SQL的にはマジョリティレベル(サイレントではない(苦笑)
にいると勝手に思ってます。

今回のコラムそのものとは関係なくて恐縮ですが、
『一括処理』という意味で仲間と捉えていただけると。

アクセスログのバッチ処理(日次100万件くらい)を、
スクリプト言語で実装というステキプログラムがありまして。
DBは使ってますが、ループで回すタイプの仕様です。

日次処理でだいたい1時間~1時間半くらいかかるんですが、
これの速度改善をしたい、という話になったため、
DBに全部突っ込んでSQLベースで処理してみました。
データ投入に1分、処理に30秒(5秒くらいのSQL6つ)でした。

生島さま

> バッチなんて想定するパフォーマンスが10倍以上違うのですから、完全に明後日のことを言ってますから。

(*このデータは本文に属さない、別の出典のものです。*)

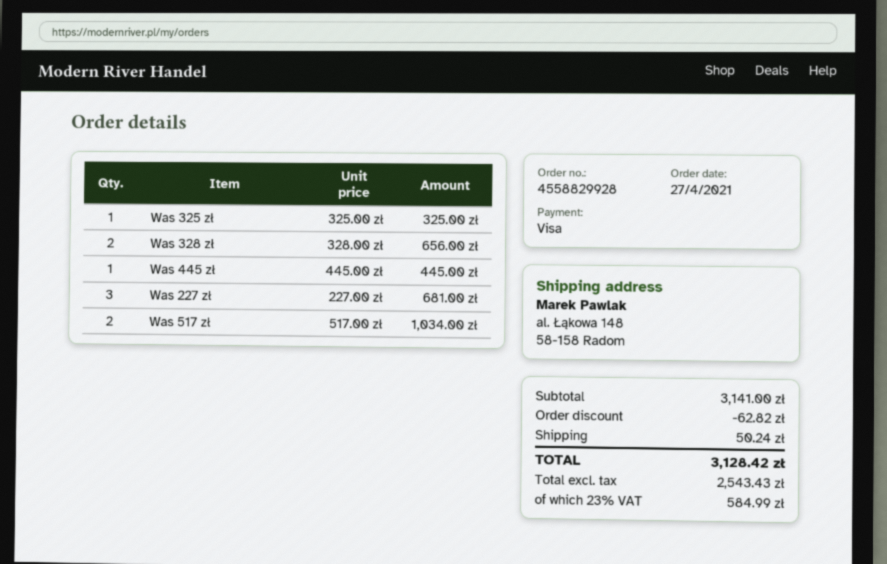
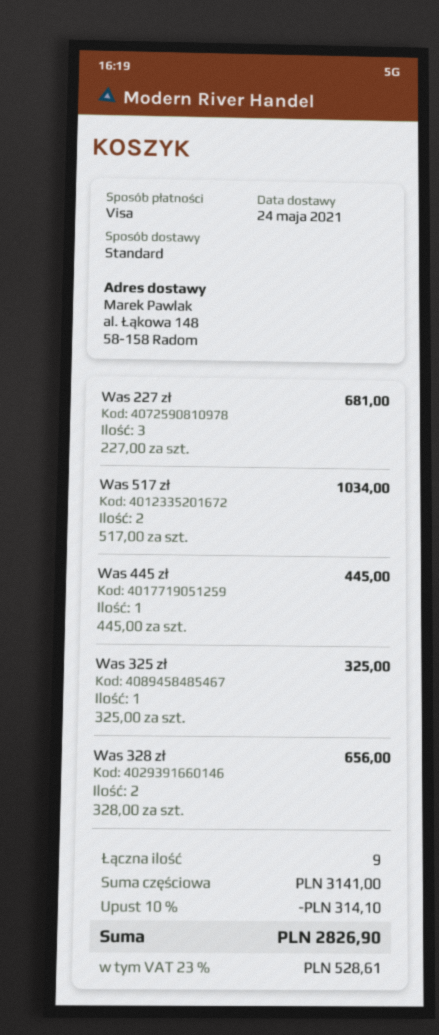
discount: 62.82 -> 314.10
shipping: 50.24 -> none
tax: 23% = 584.99 -> 23% = 528.61
total: 3128.42 -> 2826.90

「あれ?これバッチじゃなくてよくね?」と言われますね。
実際にバッチ系はほぼ仕様再検討になりそうです。
ある意味泣きが入りそうですが。

ちょりぽんさま

> チャッチャと作ったにも関わらず『サンプル』と『成果物』との差が少ないことが、SQLの利点な様に思えてきました

 本当にその通りですね。
 SQL実効結果をCSVに吐いてExcelで見せるだけ。
 これでほぼイメージを掴んでもらえたので、
 以降の話が非常にスムーズになります。

EarlGreyさん、こんにちは。

結局、工数、パフォーマンスとも、最初からSQLでやってたらよかったってことですよね。でも、ほとんどの場合、最初から明後日の方向を向いてそちらに進んでしまっています。

明後日を向いてしまってからは、私は指をくわえて見ているしかできない。
やっぱり、上流が変わるしかないと……。